#### Exercise goal
Could you copy out all of the records below exactly, leaving out every picture?

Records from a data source
──────
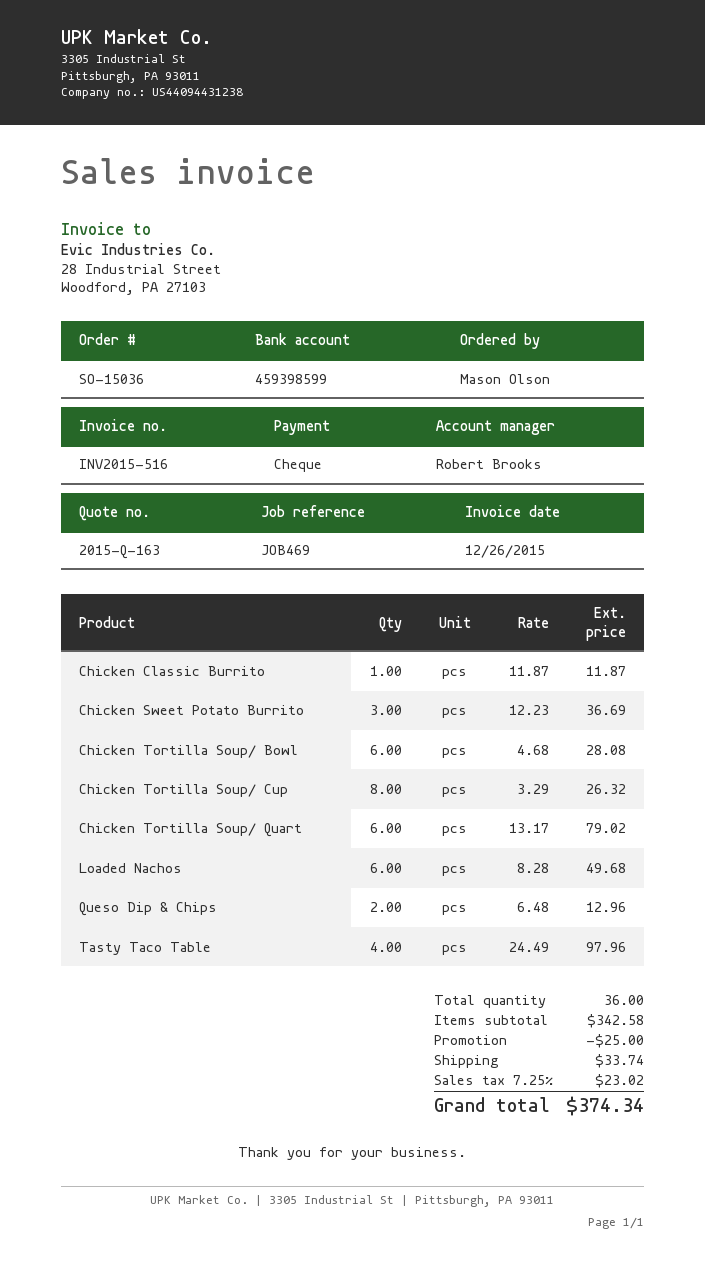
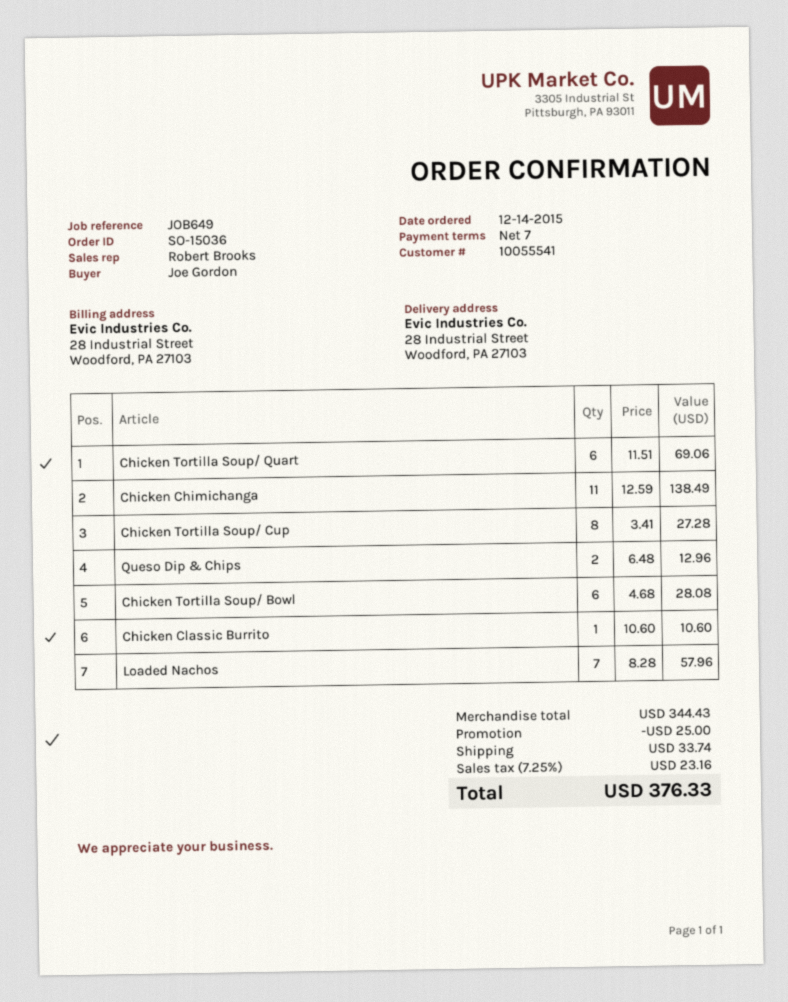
reference: JOB469 -> JOB649
ordered by: Mason Olson -> Joe Gordon
Chicken Classic Burrito: 1 x 11.87 = 11.87 -> 1 x 10.60 = 10.60
Chicken Sweet Potato Burrito: 3 x 12.23 = 36.69 -> none
Chicken Tortilla Soup/ Cup: 8 x 3.29 = 26.32 -> 8 x 3.41 = 27.28
Chicken Tortilla Soup/ Quart: 6 x 13.17 = 79.02 -> 6 x 11.51 = 69.06
Loaded Nachos: 6 x 8.28 = 49.68 -> 7 x 8.28 = 57.96
Tasty Taco Table: 4 x 24.49 = 97.96 -> none
Chicken Chimichanga: none -> 11 x 12.59 = 138.49
subtotal: 342.58 -> 344.43
tax: 7.25% = 23.02 -> 7.25% = 23.16
total: 374.34 -> 376.33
──────
#### Answer to this exercise
reference: JOB469 -> JOB649
ordered by: Mason Olson -> Joe Gordon
Chicken Classic Burrito: 1 x 11.87 = 11.87 -> 1 x 10.60 = 10.60
Chicken Sweet Potato Burrito: 3 x 12.23 = 36.69 -> none
Chicken Tortilla Soup/ Cup: 8 x 3.29 = 26.32 -> 8 x 3.41 = 27.28
Chicken Tortilla Soup/ Quart: 6 x 13.17 = 79.02 -> 6 x 11.51 = 69.06
Loaded Nachos: 6 x 8.28 = 49.68 -> 7 x 8.28 = 57.96
Tasty Taco Table: 4 x 24.49 = 97.96 -> none
Chicken Chimichanga: none -> 11 x 12.59 = 138.49
subtotal: 342.58 -> 344.43
tax: 7.25% = 23.02 -> 7.25% = 23.16
total: 374.34 -> 376.33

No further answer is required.